### Problem details
Please retype the listing below, matching every line exactly.
** The records follows **
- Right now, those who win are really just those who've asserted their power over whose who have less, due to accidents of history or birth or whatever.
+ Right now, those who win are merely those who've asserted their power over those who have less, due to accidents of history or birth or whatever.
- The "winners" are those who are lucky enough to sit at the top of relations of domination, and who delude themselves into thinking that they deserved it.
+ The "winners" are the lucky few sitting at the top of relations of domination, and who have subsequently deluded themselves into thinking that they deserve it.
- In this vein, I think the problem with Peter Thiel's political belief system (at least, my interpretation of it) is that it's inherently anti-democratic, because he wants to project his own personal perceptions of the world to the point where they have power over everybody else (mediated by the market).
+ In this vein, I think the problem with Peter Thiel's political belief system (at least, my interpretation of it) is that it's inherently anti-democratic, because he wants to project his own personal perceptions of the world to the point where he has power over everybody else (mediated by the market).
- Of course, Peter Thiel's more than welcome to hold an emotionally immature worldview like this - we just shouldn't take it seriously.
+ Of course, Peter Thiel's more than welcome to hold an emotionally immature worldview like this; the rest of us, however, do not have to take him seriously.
** End of The records **
### Worked solution
- Right now, those who win are really just those who've asserted their power over whose who have less, due to accidents of history or birth or whatever.
+ Right now, those who win are merely those who've asserted their power over those who have less, due to accidents of history or birth or whatever.
- The "winners" are those who are lucky enough to sit at the top of relations of domination, and who delude themselves into thinking that they deserved it.
+ The "winners" are the lucky few sitting at the top of relations of domination, and who have subsequently deluded themselves into thinking that they deserve it.
- In this vein, I think the problem with Peter Thiel's political belief system (at least, my interpretation of it) is that it's inherently anti-democratic, because he wants to project his own personal perceptions of the world to the point where they have power over everybody else (mediated by the market).
+ In this vein, I think the problem with Peter Thiel's political belief system (at least, my interpretation of it) is that it's inherently anti-democratic, because he wants to project his own personal perceptions of the world to the point where he has power over everybody else (mediated by the market).
- Of course, Peter Thiel's more than welcome to hold an emotionally immature worldview like this - we just shouldn't take it seriously.
+ Of course, Peter Thiel's more than welcome to hold an emotionally immature worldview like this; the rest of us, however, do not have to take him seriously.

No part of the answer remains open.